In GeoEvent Server, the default number of topic partition replicas is 2. Thus, if you inspect each log folder where your topics are stored, you will always find two folders with identical names and an index at the end (-1, -2, or -3). Each of the log\, log1\, log2\ folders is responsible for storing one replica of two partition folders (which two partitions a folder gets is random). To change the number of topic partition replicas, modify the following property.

  • replication-factor=2

Topic partition file sizes

By default, each Kafka topic partition log file will start at a minimum size of 20 MB and grow to a maximum size of 100 MB on disk before a new log file is created. It’s possible to have multiple log files in a partition replica at any one time. At a minimum, plan for no less 720 MB [ (100 MB + 20 MB) x 3 partitions x 2 replicas = 720 MB ] per input/output. In extreme cases of high-velocity event streams, each topic partition replica folder can grow to be 3 to 4 times larger than the maximum log file size (up to 300 MB to 400 MB per partition replica). For a single topic with three partitions, the total disk space can grow to be 1800 MB to 2400 MB at any given time. Multiply that maximum size by the number of inputs and outputs you have configured and that is the estimated size on disk you need to have available for Kafka in GeoEvent Server. The property below controls the maximum size of the log file before rolling over to a new file (with the default being 100 MB).
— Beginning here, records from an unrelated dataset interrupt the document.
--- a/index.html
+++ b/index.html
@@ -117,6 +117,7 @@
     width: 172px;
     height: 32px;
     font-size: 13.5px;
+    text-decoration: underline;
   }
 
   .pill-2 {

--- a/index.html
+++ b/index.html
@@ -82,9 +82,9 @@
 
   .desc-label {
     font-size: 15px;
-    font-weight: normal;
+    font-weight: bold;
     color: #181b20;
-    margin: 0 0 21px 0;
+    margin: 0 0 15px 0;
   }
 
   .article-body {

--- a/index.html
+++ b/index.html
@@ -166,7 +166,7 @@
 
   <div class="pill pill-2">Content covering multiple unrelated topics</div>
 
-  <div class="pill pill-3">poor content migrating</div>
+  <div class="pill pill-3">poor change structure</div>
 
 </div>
  • log.segment.bytes=104857600

If you have high-velocity data, you could end up with multiple 100 MB log files, if not, you might only have one. For lower velocity event data, the smaller the size you can set this property. For higher velocity event data, the larger you should set this property. If you set the size too small, Kafka will continually be rolling over files. If you set the size too large, Kafka will rarely roll over the log file to a new one, and old events will be kept in the queue longer than necessary.

Another setting that affects how much disk space is consumed by a Kafka topic partition is retention bytes. This property instructs Kafka to always keep a minimum amount of data. By default, the value for this property is 100 MB. So even if Kafka decides it can and should delete old data, the size of the remaining data will never be below 120 MB (100 MB for the old log file and 20 MB for the new log file). As with the segment bytes property above, if you are working with lower data velocities, you can lower the value for this property. When working with higher velocity data, the default 100 MB should be used.
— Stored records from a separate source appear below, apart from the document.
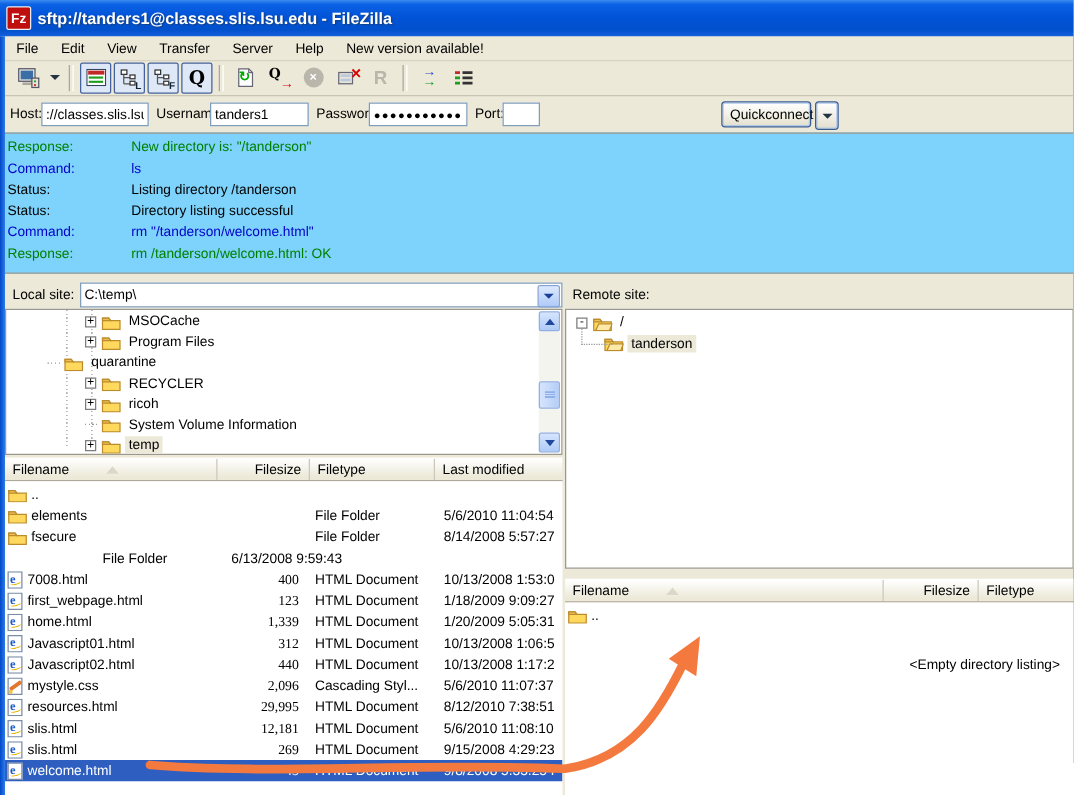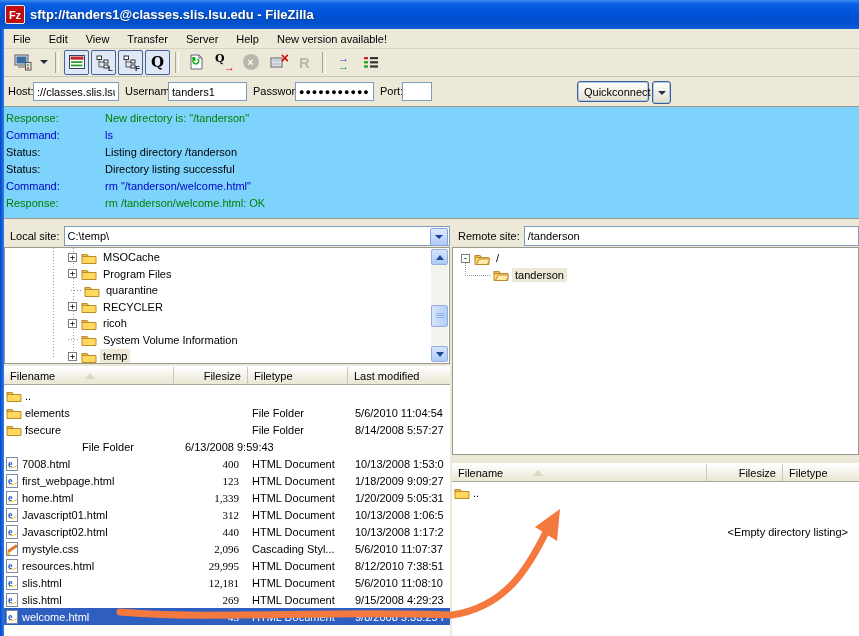--- a/index.html
+++ b/index.html
@@ -539,9 +539,6 @@
 
   <div class="site-row" style="left:452px;width:407px;text-align:center;">
     <span class="site-label">Remote site:</span>
-    <div class="combo">
-      <span>/tanderson</span>
-    </div>
   </div>
   <div class="pane-white" style="left:452px;top:247px;width:407px;height:208px;">
     <div id="remote-tree-items" style="position:relative;padding-top:2px;">

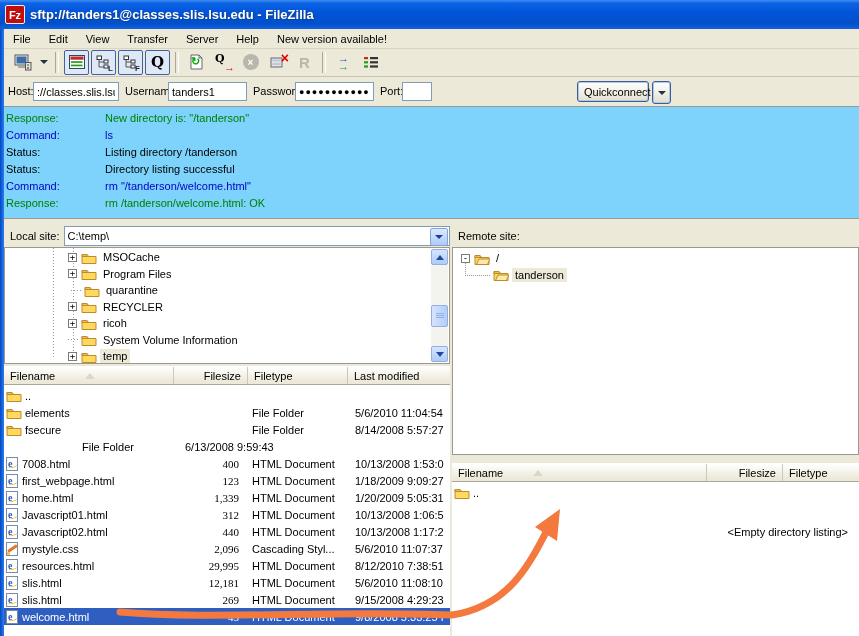--- a/index.html
+++ b/index.html
@@ -551,7 +551,7 @@
           </svg>
           <span class="tree-label">/</span>
         </div>
-        <div class="tree-item" style="padding-left: 40px;">
+        <div class="tree-item" style="padding-left: 30px;">
           <div style="position: absolute; left: 12px; top: -4px; width: 24px; height: 12px; border-left: 1px dotted rgb(153, 153, 153); border-bottom: 1px dotted rgb(153, 153, 153);"></div>
           <svg width="16" height="13" viewBox="0 0 16 13" class="ficon">
             <path d="M1 3.5 L6 3.5 L7.5 5.5 L15 5.5 L15 12.5 L1 12.5 Z" fill="#FFD95E" stroke="#BC8C2C"></path>

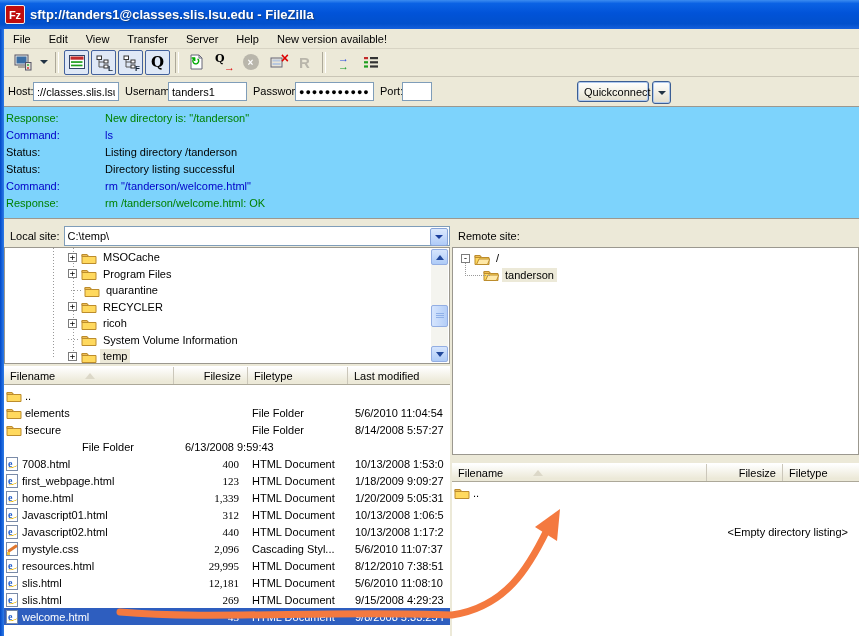--- a/index.html
+++ b/index.html
@@ -305,7 +305,7 @@
           </svg>
           <span class="tree-label">Program Files</span>
         </div>
-        <div class="tree-item" style="padding-left: 66px;">
+        <div class="tree-item" style="padding-left: 33px;">
           <span class="hconn"></span>
           <svg width="16" height="13" viewBox="0 0 16 13" class="ficon">
             <path d="M1 3.5 L6 3.5 L7.5 5.5 L15 5.5 L15 12.5 L1 12.5 Z" fill="#FFD95E" stroke="#BC8C2C"></path>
  • log.retention.bytes=104857600

Topic partition file management

As subscribers consume events from a partition's queue, events will become stale when marked as consumed by all subscribers. The amount of time Kafka keeps old messages and the frequency that Kafka cleans out old messages can be set using the following properties.

  • log.retention.hours=1
  • log.retention.check.interval.ms=30000

The default retention policy is 1 hour. Any data files older than 1 hour and not currently storing active data will be deleted. If the file is still being actively used to store data (as might be the case with low volume/velocity data) it will not be deleted. Kafka will check to delete old data files every 30 seconds by default.
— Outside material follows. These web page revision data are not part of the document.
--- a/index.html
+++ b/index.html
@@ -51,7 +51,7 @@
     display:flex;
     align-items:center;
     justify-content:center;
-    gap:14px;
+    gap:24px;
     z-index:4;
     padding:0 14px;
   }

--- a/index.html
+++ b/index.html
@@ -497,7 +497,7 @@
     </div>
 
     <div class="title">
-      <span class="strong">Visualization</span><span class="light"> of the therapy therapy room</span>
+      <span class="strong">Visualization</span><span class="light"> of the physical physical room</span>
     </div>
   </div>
Topic partition file management properties

The properties below are also available in the Kafka properties file to control the rate the partition files are rolled over. Adjusting this property lower may improve disk space utilization, but also might impact performance if set too low. Increasing this property will increase disk space usage.

  • log.roll.ms=1800000
  • log.roll.jitter.ms=180000

The first property instructs Kafka to roll a data file over, essentially replace it with a new one, every 30 minutes. Kafka will create a new data file every 30 minutes regardless of the size of the old data file. For low-velocity data streams, this can prevent having to maintain older data if the data file is not filling up very often. The second property determines how persistent Kafka is about rolling the data file over. The recommended value is 3 minutes, meaning Kafka will check every 3 minutes to see if it needs to roll the data file over.